▸ THE TASK
Transcribe exactly the span of lines that begins the records and ends with the line holding "order number: 4540868888 -> 4540868872", both boundary lines included.

[Edit difference data]
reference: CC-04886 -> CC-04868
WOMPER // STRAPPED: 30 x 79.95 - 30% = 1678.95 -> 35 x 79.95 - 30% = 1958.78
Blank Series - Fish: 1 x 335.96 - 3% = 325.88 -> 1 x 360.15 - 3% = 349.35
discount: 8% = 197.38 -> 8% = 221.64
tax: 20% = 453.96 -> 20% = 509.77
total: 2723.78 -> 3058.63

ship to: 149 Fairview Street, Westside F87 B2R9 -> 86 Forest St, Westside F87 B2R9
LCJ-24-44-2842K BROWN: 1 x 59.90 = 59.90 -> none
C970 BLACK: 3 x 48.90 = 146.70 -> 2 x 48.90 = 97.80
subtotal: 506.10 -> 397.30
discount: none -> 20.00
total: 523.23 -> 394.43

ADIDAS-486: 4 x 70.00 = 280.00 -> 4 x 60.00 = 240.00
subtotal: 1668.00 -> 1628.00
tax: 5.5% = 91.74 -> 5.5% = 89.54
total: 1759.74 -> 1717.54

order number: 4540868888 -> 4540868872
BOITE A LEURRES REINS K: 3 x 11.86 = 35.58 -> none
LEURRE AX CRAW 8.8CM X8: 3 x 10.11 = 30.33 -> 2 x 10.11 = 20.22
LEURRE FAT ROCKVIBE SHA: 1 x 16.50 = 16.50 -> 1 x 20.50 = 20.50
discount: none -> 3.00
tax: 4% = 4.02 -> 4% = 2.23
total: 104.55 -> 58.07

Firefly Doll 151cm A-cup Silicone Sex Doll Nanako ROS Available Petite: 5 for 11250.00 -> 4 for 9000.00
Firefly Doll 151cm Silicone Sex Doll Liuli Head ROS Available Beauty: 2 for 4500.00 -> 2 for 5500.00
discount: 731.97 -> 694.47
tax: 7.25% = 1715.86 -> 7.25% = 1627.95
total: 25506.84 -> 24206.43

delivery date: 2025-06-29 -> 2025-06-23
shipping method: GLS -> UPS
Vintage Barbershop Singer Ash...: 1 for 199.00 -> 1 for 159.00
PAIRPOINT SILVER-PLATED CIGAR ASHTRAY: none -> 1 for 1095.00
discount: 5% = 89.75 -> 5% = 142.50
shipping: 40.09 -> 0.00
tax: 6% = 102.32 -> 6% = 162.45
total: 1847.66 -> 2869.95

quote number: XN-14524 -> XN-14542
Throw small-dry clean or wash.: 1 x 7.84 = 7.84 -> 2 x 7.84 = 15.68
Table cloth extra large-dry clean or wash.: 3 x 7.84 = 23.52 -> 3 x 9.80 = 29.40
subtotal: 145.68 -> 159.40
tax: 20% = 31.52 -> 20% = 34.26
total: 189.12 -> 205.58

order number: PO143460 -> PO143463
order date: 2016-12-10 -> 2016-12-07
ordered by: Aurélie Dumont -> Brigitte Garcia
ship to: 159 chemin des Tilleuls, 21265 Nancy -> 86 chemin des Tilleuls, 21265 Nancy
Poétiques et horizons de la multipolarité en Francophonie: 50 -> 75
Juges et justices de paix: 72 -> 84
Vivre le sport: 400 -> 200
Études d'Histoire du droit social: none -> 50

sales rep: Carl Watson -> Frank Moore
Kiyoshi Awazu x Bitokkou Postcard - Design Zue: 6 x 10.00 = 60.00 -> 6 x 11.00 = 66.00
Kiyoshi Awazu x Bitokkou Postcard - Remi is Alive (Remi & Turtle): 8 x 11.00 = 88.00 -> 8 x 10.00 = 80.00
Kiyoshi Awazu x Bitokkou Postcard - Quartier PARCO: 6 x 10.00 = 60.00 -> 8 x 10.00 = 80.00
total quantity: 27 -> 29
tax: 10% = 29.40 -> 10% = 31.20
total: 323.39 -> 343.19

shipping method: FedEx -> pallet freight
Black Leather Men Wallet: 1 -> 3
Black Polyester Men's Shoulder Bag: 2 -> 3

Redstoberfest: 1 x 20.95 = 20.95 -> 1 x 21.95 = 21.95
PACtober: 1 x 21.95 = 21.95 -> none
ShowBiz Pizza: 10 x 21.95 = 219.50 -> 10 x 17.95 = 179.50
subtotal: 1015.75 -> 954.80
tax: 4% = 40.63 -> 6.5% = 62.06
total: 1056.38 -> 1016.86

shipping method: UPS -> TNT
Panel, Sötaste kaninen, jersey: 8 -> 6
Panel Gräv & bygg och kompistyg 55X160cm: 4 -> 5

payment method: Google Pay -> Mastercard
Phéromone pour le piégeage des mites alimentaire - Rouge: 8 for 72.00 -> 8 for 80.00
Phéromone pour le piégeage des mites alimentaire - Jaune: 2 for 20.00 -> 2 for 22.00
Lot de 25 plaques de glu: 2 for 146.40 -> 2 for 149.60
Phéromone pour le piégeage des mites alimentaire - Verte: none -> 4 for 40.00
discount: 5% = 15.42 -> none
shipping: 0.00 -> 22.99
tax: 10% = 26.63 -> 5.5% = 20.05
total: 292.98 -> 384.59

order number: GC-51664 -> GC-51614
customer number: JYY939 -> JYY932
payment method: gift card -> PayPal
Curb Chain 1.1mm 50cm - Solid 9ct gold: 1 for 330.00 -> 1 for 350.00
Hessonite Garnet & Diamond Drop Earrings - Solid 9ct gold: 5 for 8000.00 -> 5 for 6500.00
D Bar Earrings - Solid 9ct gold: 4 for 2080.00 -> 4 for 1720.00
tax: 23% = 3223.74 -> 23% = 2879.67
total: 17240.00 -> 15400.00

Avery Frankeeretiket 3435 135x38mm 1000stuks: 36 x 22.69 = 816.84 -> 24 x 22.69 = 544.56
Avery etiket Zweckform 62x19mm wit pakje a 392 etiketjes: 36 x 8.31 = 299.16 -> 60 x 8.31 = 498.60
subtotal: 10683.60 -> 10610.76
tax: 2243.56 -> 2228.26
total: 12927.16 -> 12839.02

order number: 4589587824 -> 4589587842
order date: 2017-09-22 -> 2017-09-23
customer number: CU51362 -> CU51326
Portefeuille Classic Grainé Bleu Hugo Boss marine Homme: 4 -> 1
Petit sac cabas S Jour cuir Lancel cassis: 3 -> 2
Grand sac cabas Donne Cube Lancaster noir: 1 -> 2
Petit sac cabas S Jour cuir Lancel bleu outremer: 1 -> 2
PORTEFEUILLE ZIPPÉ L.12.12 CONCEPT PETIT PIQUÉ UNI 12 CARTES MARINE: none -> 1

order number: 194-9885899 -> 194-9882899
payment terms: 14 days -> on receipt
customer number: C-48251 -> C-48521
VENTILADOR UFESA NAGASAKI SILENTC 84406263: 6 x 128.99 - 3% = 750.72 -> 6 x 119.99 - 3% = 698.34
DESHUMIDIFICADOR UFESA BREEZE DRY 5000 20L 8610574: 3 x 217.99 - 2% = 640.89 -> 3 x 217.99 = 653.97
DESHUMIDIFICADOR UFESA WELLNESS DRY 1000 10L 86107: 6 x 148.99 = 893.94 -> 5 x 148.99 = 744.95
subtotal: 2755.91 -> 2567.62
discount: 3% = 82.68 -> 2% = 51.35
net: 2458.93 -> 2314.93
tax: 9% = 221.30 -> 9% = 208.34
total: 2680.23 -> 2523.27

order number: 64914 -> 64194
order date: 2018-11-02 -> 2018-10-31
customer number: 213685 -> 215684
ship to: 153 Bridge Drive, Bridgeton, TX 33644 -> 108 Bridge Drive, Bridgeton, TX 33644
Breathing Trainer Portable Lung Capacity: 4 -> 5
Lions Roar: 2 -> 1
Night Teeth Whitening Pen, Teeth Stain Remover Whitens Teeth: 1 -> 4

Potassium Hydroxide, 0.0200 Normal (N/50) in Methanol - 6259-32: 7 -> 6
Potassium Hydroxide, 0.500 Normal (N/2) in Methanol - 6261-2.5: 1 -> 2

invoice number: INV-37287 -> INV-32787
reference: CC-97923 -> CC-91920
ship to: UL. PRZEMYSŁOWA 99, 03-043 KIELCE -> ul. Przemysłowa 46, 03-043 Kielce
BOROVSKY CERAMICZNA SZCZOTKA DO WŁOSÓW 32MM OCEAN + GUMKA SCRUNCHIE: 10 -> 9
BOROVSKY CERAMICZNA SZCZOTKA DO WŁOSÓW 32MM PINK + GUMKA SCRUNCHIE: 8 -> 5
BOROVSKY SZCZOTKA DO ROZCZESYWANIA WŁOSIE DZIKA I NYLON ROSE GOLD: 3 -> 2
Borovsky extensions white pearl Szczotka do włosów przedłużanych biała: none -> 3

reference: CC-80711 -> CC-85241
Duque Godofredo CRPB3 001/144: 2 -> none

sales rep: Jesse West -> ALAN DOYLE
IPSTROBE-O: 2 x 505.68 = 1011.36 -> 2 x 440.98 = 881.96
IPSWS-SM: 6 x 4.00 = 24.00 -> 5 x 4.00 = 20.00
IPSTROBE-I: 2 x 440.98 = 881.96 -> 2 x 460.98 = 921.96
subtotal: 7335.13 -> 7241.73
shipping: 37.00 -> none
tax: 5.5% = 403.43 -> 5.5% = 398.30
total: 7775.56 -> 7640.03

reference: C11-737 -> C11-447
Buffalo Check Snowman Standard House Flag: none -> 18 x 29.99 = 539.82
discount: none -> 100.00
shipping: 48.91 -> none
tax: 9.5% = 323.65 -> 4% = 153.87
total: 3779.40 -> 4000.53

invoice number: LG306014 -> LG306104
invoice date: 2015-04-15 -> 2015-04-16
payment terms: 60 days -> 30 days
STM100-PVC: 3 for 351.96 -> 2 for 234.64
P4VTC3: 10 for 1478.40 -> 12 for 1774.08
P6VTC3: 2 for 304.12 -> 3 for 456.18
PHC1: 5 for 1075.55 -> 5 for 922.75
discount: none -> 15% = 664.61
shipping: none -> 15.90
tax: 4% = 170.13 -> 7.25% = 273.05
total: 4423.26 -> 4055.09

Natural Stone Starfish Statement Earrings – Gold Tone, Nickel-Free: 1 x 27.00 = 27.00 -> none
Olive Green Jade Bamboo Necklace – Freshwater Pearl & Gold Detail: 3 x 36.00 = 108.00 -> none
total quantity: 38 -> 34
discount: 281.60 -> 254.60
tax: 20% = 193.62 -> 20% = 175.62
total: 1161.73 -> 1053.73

▸ OUTPUT BELOW
reference: CC-04886 -> CC-04868
WOMPER // STRAPPED: 30 x 79.95 - 30% = 1678.95 -> 35 x 79.95 - 30% = 1958.78
Blank Series - Fish: 1 x 335.96 - 3% = 325.88 -> 1 x 360.15 - 3% = 349.35
discount: 8% = 197.38 -> 8% = 221.64
tax: 20% = 453.96 -> 20% = 509.77
total: 2723.78 -> 3058.63

ship to: 149 Fairview Street, Westside F87 B2R9 -> 86 Forest St, Westside F87 B2R9
LCJ-24-44-2842K BROWN: 1 x 59.90 = 59.90 -> none
C970 BLACK: 3 x 48.90 = 146.70 -> 2 x 48.90 = 97.80
subtotal: 506.10 -> 397.30
discount: none -> 20.00
total: 523.23 -> 394.43

ADIDAS-486: 4 x 70.00 = 280.00 -> 4 x 60.00 = 240.00
subtotal: 1668.00 -> 1628.00
tax: 5.5% = 91.74 -> 5.5% = 89.54
total: 1759.74 -> 1717.54

order number: 4540868888 -> 4540868872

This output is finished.